Movies are arguably the most synthetic medium for storytelling, combining music, visual design, dialogue, performance, and plot into one package. Each one of these elements might be considered a platform with which to create a narrative, but it is the combination of individual components which ultimately separates the great movies from the merely mediocre.
It is for this reason that I was excited when I saw Spotmaps (based on an idea by Brendan Dawes). Spotmaps are a way to represent the visual content of a movie as a series of colors. Each cell in a spotmap represents the mean color over 1 second’s worth of frames. One reads a spotmap sequentially, from the top left to the bottom right. Essentially, a spotmap condenses a movie to a simple progression of dominant colors.
Something about these spotmaps grabbed my attention. One of the principal advantages of this encoding of a movie is that it is computationally tractable: while a naïve analysis of a movie would have substantial difficulty in identifying characters from their backgrounds or understanding the significance of dialogue, reducing a movie to its colors compresses all the visual information into a simple matrix. I decided to use these spotmaps to analyze the movies, quantitatively.
From a spotmap to a matrix
I’ll briefly explain the means by which I turn this into numbers.
Colors can be visualized as inhabiting a three-dimensional space, with axes defined by the three primary colors (red, green, and blue). Each cell in the spotmap is turned into three numbers, representing the red, green, and blue content of that cell. So, for instance, black represents the absence of color; it lies on one corner of the color space, while white falls on the opposite corner.
Here’s an example of what I’m talking about, but scaled up, so as to represent the color content of a whole spotmap (in this case, WALL-E) in three-dimensional space:
I like this representation of the color palette, because it shows the spatial relationships between colors. Take a look at this spotmap of the excellent anime Ghost in the Shell.

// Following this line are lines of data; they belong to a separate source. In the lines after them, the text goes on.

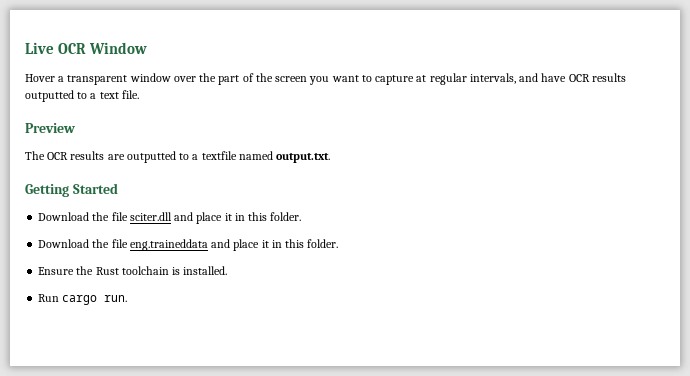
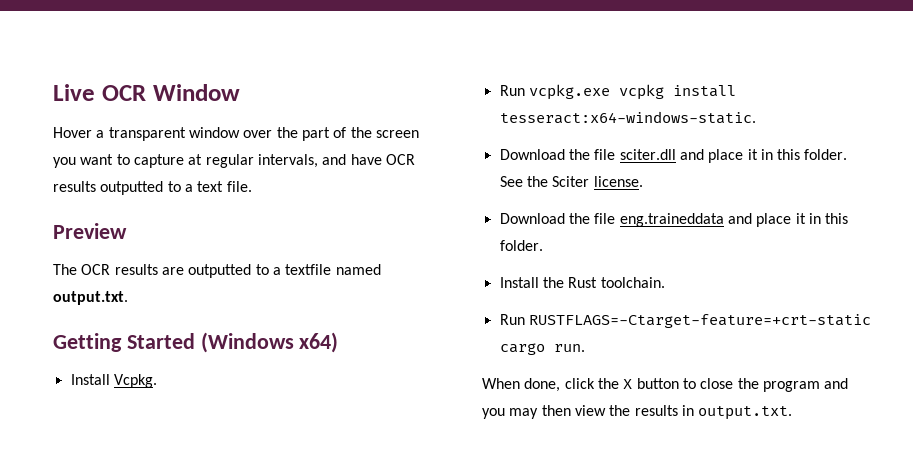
(118, 188) none -> [200,332,339,353] [70,374,157,388] [499,84,736,100] [499,111,756,124] (Windows x64) // Install Vcpkg. // Run vcpkg.exe vcpkg install tesseract:x64-windows-static.
(302, 216) none -> [499,176,643,187] See the Sciter license.
[38,267,75,275] Ensure -> [499,277,539,288] Install
[121,266,228,275] [38,294,60,302] toolchain is installed. // Run -> [600,277,665,288] [499,314,871,328] toolchain. // Run RUSTFLAGS=-Ctarget-feature=+crt-static
(128, 298) none -> [482,378,849,392] [482,405,793,420] // When done, click the X button to close the program and you may then view the results in output.txt.

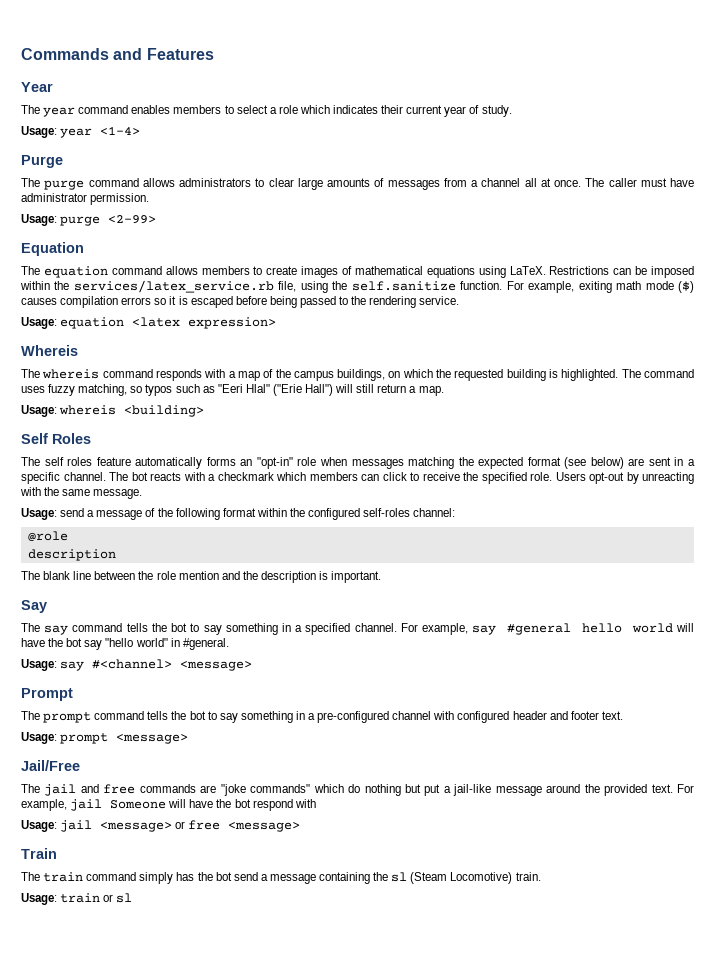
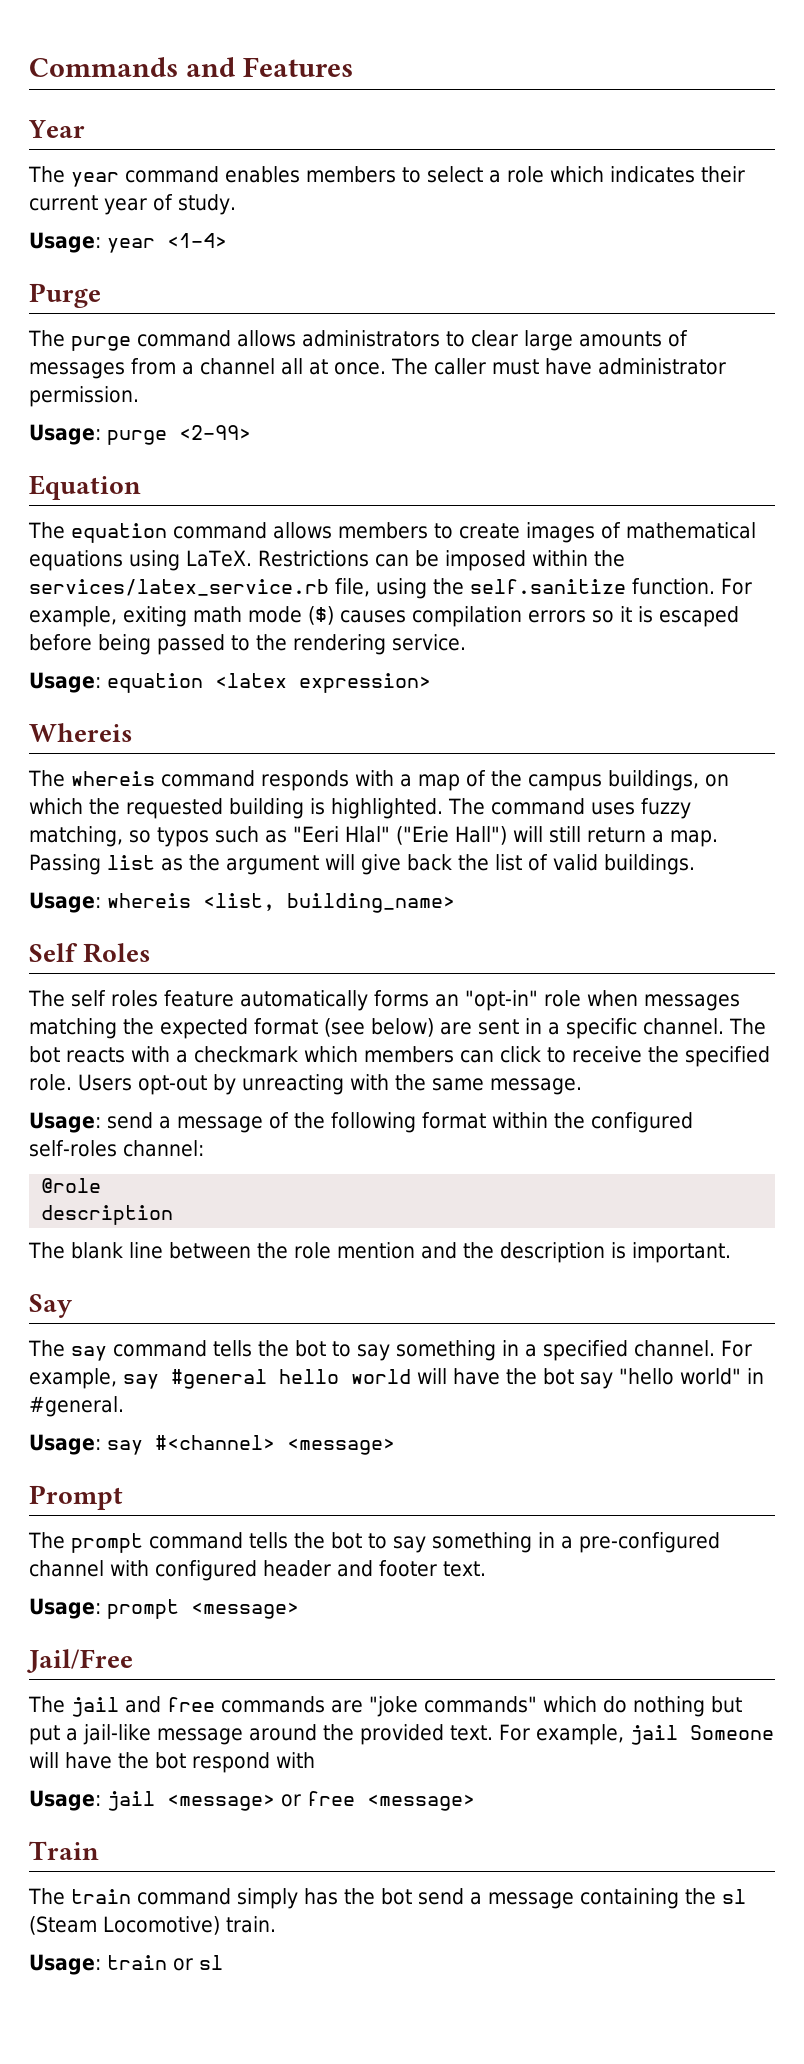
(444, 391) none -> [29,854,695,875] Passing list as the argument will give back the list of valid buildings.
[124,405,205,417] <building> -> [203,893,455,913] <list, building_name>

There’s this spur of green jutting out from the main color axis, completely distinct from most of the other colors. Turns out, upon visual inspection of the spotmap, that the green segments are contiguous within the movie, forming islands of bright color.
But it gets better. Noticing this segmentation in terms of the colors, I went back and re-watched the movie. Immediately, I saw an interesting pattern emerge: the very first scene in which the main character (and principal badass), Major Kusanagi, envisions the world is tinted neon green. Without delving too far into the sci-fi nerdery that is my fondness for Ghost in the Shell, Kusanagi is an android, with access to a more complex set of visual information than a human. In this case, the animators are using the color shift to drive a difference in perspective and underscore the novel way in which Kusanagi sees the world.
Ghost in the Shell is a pretty colorful film, overall. By this I mean that the average color per frame is relatively high. I went ahead and computed this number, which I call “color intensity” (but which might also be called color brightness or lightness; see appendix for details), for a few movies, as shown below (click the picture to expand to readable size):
You can see that Ghost in the Shell groups pretty well with other animated and action movies, whereas Cabin in the Woods brings up the low end of the spectrum, perhaps as expected (given that it’s a horror movie).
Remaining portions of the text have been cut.